### Work item
Both the line below containing "[186,480,285,496] expressions. ->" and the line containing "(591, 538) none", along with every line between them, should be repeated exactly; no other line belongs in the answer.

Saved entries:
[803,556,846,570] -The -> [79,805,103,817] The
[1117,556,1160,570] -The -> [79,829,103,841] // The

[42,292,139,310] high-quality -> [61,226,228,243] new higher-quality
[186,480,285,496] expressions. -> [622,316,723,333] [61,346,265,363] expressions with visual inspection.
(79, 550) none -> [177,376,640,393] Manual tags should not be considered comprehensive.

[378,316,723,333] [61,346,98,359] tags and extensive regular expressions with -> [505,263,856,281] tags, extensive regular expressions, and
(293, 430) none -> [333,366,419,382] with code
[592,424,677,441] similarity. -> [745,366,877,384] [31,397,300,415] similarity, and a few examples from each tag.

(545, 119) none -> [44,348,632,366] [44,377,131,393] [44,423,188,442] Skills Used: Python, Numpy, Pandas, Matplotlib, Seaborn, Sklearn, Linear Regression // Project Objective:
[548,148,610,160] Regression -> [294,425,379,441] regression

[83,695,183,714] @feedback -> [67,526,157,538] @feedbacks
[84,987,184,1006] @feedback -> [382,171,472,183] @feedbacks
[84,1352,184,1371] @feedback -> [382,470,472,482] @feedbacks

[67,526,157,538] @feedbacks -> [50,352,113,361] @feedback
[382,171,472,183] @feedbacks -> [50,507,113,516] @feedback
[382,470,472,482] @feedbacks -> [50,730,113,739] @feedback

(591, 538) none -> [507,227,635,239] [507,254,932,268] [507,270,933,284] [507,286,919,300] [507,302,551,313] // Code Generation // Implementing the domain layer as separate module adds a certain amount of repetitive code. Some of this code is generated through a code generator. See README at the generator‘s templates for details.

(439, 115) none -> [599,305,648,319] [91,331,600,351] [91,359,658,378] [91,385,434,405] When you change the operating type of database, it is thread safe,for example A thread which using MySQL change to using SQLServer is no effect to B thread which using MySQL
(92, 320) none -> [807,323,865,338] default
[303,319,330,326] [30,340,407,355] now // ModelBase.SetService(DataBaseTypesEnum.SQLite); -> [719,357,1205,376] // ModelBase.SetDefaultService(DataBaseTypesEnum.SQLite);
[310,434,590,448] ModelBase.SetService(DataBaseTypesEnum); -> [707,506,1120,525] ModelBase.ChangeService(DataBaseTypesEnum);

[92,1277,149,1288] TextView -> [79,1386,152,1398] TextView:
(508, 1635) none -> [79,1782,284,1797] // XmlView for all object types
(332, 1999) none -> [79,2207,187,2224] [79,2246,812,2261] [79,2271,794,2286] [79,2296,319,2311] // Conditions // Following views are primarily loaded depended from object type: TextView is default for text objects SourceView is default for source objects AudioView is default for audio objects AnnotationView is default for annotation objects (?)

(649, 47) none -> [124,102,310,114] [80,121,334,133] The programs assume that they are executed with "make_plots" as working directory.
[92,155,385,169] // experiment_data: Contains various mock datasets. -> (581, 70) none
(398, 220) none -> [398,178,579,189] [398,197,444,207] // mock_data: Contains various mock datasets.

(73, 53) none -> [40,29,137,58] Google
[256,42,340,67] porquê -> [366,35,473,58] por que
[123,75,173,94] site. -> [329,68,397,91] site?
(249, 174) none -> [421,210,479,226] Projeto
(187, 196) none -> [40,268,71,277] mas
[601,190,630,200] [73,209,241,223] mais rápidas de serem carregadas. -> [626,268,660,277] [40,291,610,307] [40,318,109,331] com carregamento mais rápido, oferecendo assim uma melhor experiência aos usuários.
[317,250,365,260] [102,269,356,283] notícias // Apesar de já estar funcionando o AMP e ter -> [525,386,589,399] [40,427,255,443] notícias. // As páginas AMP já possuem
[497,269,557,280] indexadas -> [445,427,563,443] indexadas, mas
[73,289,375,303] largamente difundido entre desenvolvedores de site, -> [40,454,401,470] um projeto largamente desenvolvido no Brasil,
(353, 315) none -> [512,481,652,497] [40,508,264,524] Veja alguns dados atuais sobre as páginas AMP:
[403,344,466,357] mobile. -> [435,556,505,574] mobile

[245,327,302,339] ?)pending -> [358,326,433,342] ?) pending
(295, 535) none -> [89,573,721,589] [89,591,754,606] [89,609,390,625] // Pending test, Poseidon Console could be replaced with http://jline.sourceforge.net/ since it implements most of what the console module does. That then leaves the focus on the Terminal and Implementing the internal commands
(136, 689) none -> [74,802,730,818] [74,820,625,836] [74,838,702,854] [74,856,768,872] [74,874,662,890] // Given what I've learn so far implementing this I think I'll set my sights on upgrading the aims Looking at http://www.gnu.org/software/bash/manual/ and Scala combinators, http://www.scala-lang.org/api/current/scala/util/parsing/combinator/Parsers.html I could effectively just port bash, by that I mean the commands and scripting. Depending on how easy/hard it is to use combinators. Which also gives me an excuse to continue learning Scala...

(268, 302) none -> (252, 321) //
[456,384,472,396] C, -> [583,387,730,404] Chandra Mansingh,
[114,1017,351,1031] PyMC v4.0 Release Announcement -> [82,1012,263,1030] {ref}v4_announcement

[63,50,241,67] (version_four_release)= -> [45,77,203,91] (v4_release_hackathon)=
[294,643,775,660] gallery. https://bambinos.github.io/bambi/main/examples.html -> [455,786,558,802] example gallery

### Output for this task
[186,480,285,496] expressions. -> [622,316,723,333] [61,346,265,363] expressions with visual inspection.
(79, 550) none -> [177,376,640,393] Manual tags should not be considered comprehensive.

[378,316,723,333] [61,346,98,359] tags and extensive regular expressions with -> [505,263,856,281] tags, extensive regular expressions, and
(293, 430) none -> [333,366,419,382] with code
[592,424,677,441] similarity. -> [745,366,877,384] [31,397,300,415] similarity, and a few examples from each tag.

(545, 119) none -> [44,348,632,366] [44,377,131,393] [44,423,188,442] Skills Used: Python, Numpy, Pandas, Matplotlib, Seaborn, Sklearn, Linear Regression // Project Objective:
[548,148,610,160] Regression -> [294,425,379,441] regression

[83,695,183,714] @feedback -> [67,526,157,538] @feedbacks
[84,987,184,1006] @feedback -> [382,171,472,183] @feedbacks
[84,1352,184,1371] @feedback -> [382,470,472,482] @feedbacks

[67,526,157,538] @feedbacks -> [50,352,113,361] @feedback
[382,171,472,183] @feedbacks -> [50,507,113,516] @feedback
[382,470,472,482] @feedbacks -> [50,730,113,739] @feedback

(591, 538) none -> [507,227,635,239] [507,254,932,268] [507,270,933,284] [507,286,919,300] [507,302,551,313] // Code Generation // Implementing the domain layer as separate module adds a certain amount of repetitive code. Some of this code is generated through a code generator. See README at the generator‘s templates for details.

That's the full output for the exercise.